Dennis Hong, of Virginia Tech College of Engineering is designing a Whole Skin Locomotion (WSL) mechanism for robots to work on much the same principle as the pseudopod -- or cytoplasmic "foot" -- of the amoeba. With its elongated cylindrical shape and expanding and contracting actuating rings, the WSL can turn itself inside out in a single continuous motion, mimicking the motion of the cytoplasmic tube an amoeba generates for propulsion.
"Our preliminary experiments show that a robot using the WSL mechanism can easily squeeze between obstacles or under a collapsed ceiling," Hong said. The mechanism, which can use all of its contact surfaces for traction, can even squeeze through holes with diameters much smaller than its normal width.

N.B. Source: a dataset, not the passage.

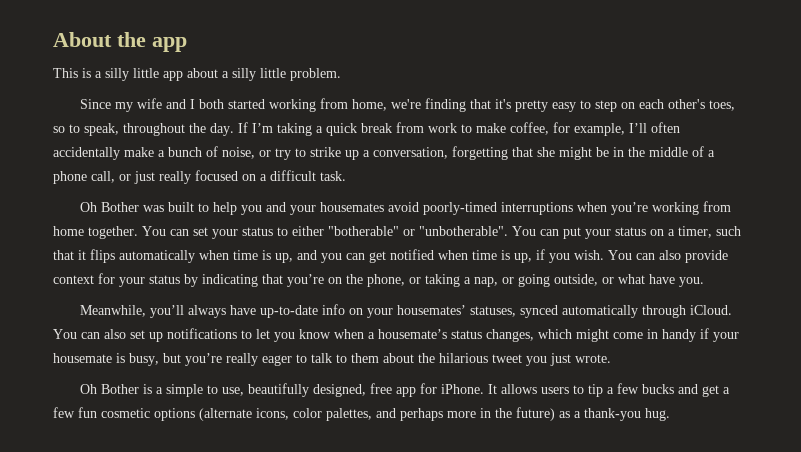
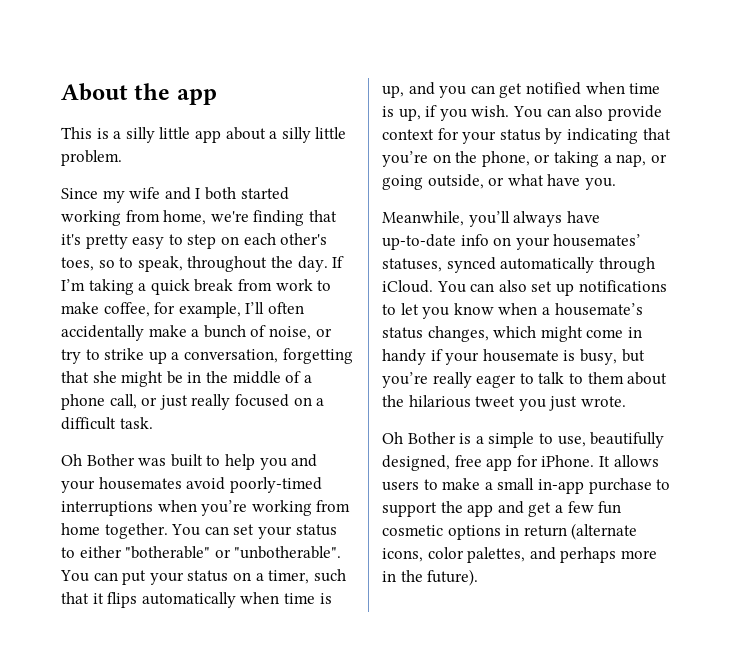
[587,383,674,397] tip a few bucks -> [442,478,671,494] [382,501,494,517] make a small in-app purchase to support the app
(195, 414) none -> [505,525,567,537] in return
[516,407,670,421] future) as a thank-you hug. -> [427,569,479,586] future).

"This unique mobility makes WSL the ideal locomotion method for search-and-rescue robots that need to travel over or under rubble," said Hong, who hopes his research will help promote the concept of bio-inspiration in robot design. "The mechanism also has the potential for use in medical applications -- such as robotic endoscopes, for example, where a robot must maneuver in tight spaces."
Hong is director of Virginia Tech's Robotics and Mechanisms Laboratory (RoMeLa), where WSL actuation models will be analyzed and prototypes will be built and tested. Hong and his graduate and undergraduate research students in RoMeLa are working on several innovative robot locomotion mechanisms, including IMPASS (Intelligent Mobility Platform with Active Spoke System, DARwin (Dynamic Anthropomorphic Robot with Intelligence), and STriDER (Self-Excited Tripedal Dynamic Experimental Robot).
He also advises Virginia Tech's Team SPRInt (Soccer Playing Robot with Intelligence) for RoboCup, an international autonomous robot soccer competition. Team SPRInt is the only U.S. team that passed the competition's pre-qualification rounds.
Hong, an assistant professor of mechanical engineering, secured the five-year CAREER grant, which is worth more than $400,000 and is the National Science Foundation's most prestigious award for creative junior faculty who are considered likely to become academic leaders of the future.